Penelitian yang dipimpin Guo-li Ming bersama dengan Hongjun Song, seorang profesor neurologi dan ilmu saraf di Institute for Cell Engineering, dan Hengli Tang, seorang ahli virus di Florida State University, memulai eksperimen dengan menggunakan sel punca (merupakan sel yang belum berdiferensiasi dan mempunyai potensi yang sangat tinggi untuk berkembang menjadi banyak jenis sel yang berbeda di dalam tubuh) untuk mempelajari perkembangan otak dini. 

Tim peneliti membandingkan efek zika pada tiga jenis sel; sel progenitor neural kortikal, sel induk berpotensi majemuk, dan neuron yang belum matang. Sel-sel induk dibuat dengan memprogram ulang sel-sel dewasa dan dapat memunculkan jenis sel apa pun dalam tubuh, termasuk sel-sel progenitor neural kortikal. Sel-sel progenitor saraf kortikal pada gilirannya menimbulkan neuron yang belum matang.

Menurut Tang, tiga hari setelah terpapar virus, 90 persen sel progenitor saraf kortikal terinfeksi dan telah dibajak untuk menghasilkan salinan baru virus.

"Gen yang dibutuhkan untuk melawan virus belum dinyalakan, yang sangat luar biasa. Banyak sel yang terinfeksi mati, dan yang lain menunjukkan ekspresi gen terganggu yang mengendalikan pembelahan sel, menunjukkan bahwa sel-sel baru tidak dapat dibuat secara efektif," ungkap Tang.

Sekarang dalam penelitian lebih lanjut, Song dan Ming menggunakan sel untuk mencari tahu tentang efek infeksi zika pada korteks yang sedang berkembang.

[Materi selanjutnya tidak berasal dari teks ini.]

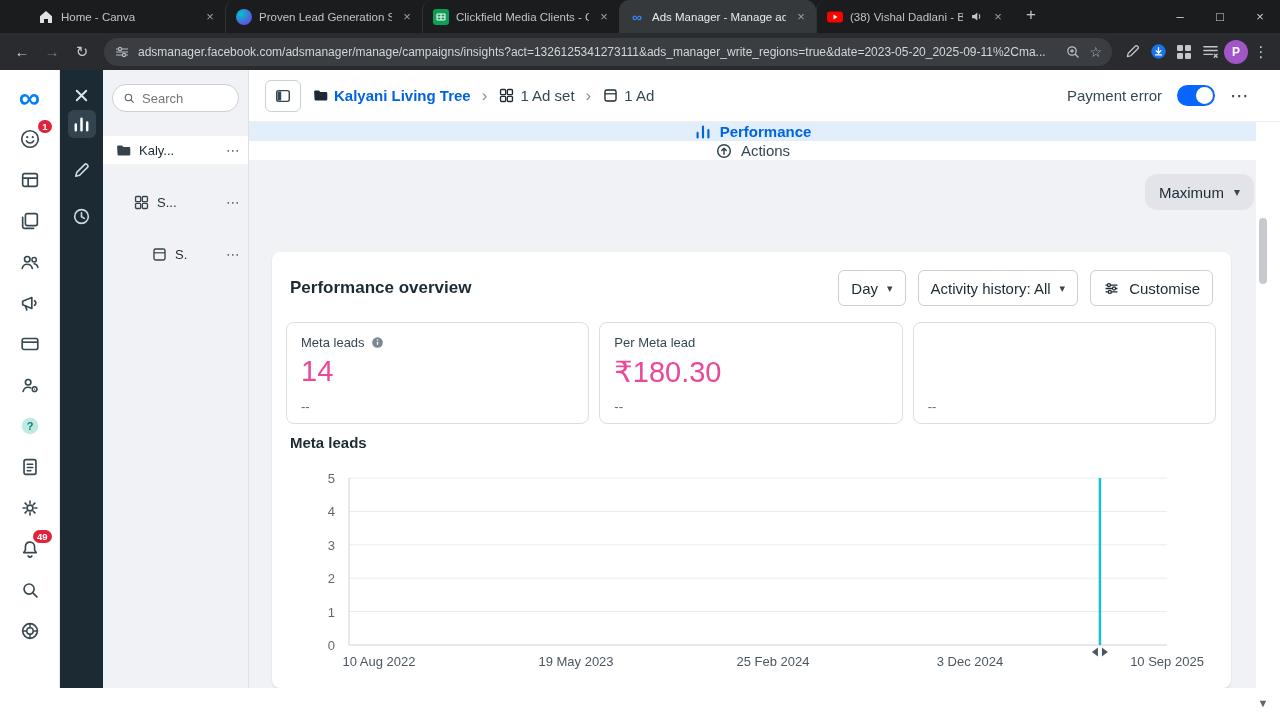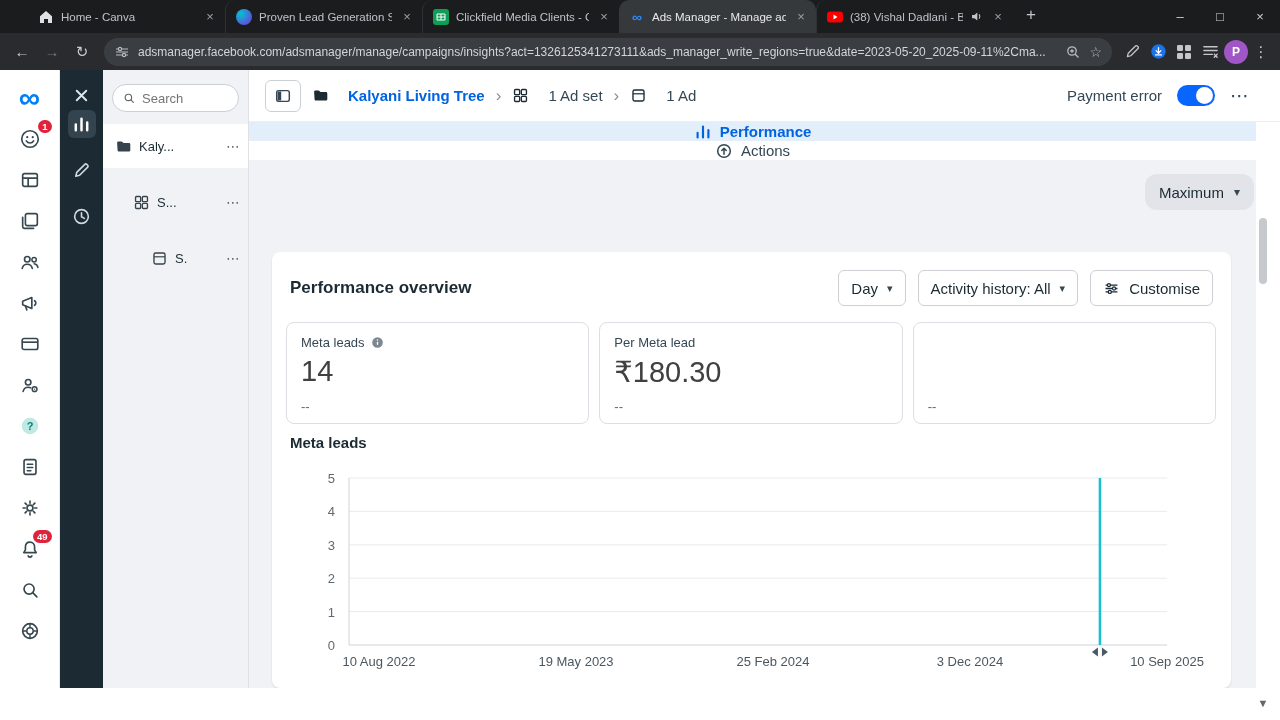--- a/index.html
+++ b/index.html
@@ -69,38 +69,38 @@
   .dkitem.sel{background:#33444e;color:#fff;}
 
   
   #tree{position:absolute;left:103px;top:0;width:146px;height:618px;background:#f0f2f5;
     border-right:1px solid #dfe1e5;}
   #treeSearch{margin:14px 9px 0 9px;height:28px;background:#fff;border:1px solid #ccd0d5;
     border-radius:14px;display:flex;align-items:center;gap:6px;padding:0 9px;}
   #treeSearch svg{width:14px;height:14px;color:#606770;flex:none;}
   #treeSearch input{border:0;outline:0;background:transparent;width:100%;font-size:13px;
     color:#1c2b33;font-family:inherit;}
-  .trow{height:44px;margin-top:12px;display:flex;align-items:center;gap:7px;font-size:13px;
+  .trow{height:28px;margin-top:24px;display:flex;align-items:center;gap:7px;font-size:13px;
     color:#1c2b33;padding-right:8px;}
   .trow:first-of-type{margin-top:29px;}
   .trow svg{width:17px;height:17px;flex:none;color:#36434c;}
   .trow .tkebab{margin-left:auto;color:#606770;font-size:14px;}
   .trow.selected{background:#fff;}
   .ind1{padding-left:12px;}
   .ind2{padding-left:30px;}
   .ind3{padding-left:48px;}
 
   
   #main{position:absolute;left:249px;top:0;width:1031px;height:618px;background:#fff;}
   #mhead{height:52px;display:flex;align-items:center;gap:11px;padding:0 30px 0 16px;
     border-bottom:1px solid #eceef1;}
   #toggleBtn{width:36px;height:32px;border:1px solid #ccd0d5;border-radius:6px;display:flex;
     align-items:center;justify-content:center;color:#344854;}
   #toggleBtn svg{width:18px;height:18px;}
-  .crumb{display:flex;align-items:center;gap:19px;font-size:15px;color:#344854;}
+  .crumb{display:flex;align-items:center;gap:5px;font-size:15px;color:#344854;}
   .crumb svg{width:17px;height:17px;color:#1c2b33;}
   .crumb.link{color:#0064e0;font-weight:600;}
   .crumb.link svg{color:#1c2b33;}
   .csep{color:#8a8d91;font-size:17px;}
   #payment{margin-left:auto;display:flex;align-items:center;gap:15px;font-size:15px;color:#344854;}
   .switch{width:38px;height:21px;background:#0866ff;border-radius:11px;position:relative;flex:none;}
   .switch::after{content:"";position:absolute;right:2px;top:2px;width:17px;height:17px;
     background:#fff;border-radius:50%;}
   #mheadKebab{color:#344854;font-size:19px;letter-spacing:1px;}
 
@@ -122,21 +122,21 @@
   #cardCtrls{margin-left:auto;display:flex;gap:12px;}
   .wbtn{height:36px;border:1px solid #ccd0d5;border-radius:6px;background:#fff;display:flex;
     align-items:center;gap:9px;padding:0 12px;font-size:15px;color:#1c2b33;}
   .wbtn .chev{font-size:11px;color:#344854;}
   .wbtn svg{width:17px;height:17px;color:#1c2b33;}
 
   #metrics{position:absolute;left:14px;right:15px;top:70px;height:102px;display:flex;gap:10px;}
   .metric{flex:1;border:1px solid #dcdee3;border-radius:8px;padding:12px 14px;position:relative;}
   .metric .mlabel{display:flex;align-items:center;gap:6px;font-size:13px;color:#344854;}
   .metric .mlabel svg{width:13px;height:13px;}
-  .metric .mvalue{margin-top:5px;font-size:29px;color:#404040;}
+  .metric .mvalue{margin-top:5px;font-size:29px;color:#ec4899;}
   .metric .msub{position:absolute;left:14px;bottom:9px;font-size:13px;color:#606770;}
 
   #chartHeading{position:absolute;left:18px;top:182px;font-size:15px;font-weight:700;color:#1c2b33;}
   #chartWrap{position:absolute;left:20px;top:215px;width:915px;height:212px;}
   #chartSvg{width:915px;height:212px;display:block;}
   #chartSvg text{font-family:"Liberation Sans","DejaVu Sans",sans-serif;}
 
   
   #bottomStrip{position:absolute;left:0;top:688px;width:1280px;height:32px;background:#fff;}
   #sbThumb{position:absolute;left:1259px;top:218px;width:8px;height:66px;background:#c6c9cd;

"Sekarang kita tahu sel-sel progenitor neural kortikal adalah sel-sel yang rentan," kata Song, "mereka mungkin juga dapat digunakan untuk dengan cepat menyaring terapi potensial baru untuk efektivitas."

Virus zika pertama kali ditemukan di Uganda pada 1940-an, dan sejak saat itu wabah kecil telah muncul di Asia dan Afrika. Tetapi gejala pada kasus-kasus tersebut umumnya ringan dan tampaknya tidak memiliki efek jangka panjang. Virus ini sebagian besar ditularkan oleh gigitan nyamuk, meskipun penularan melalui kontak seksual atau infeksi intrauterin dimungkinkan.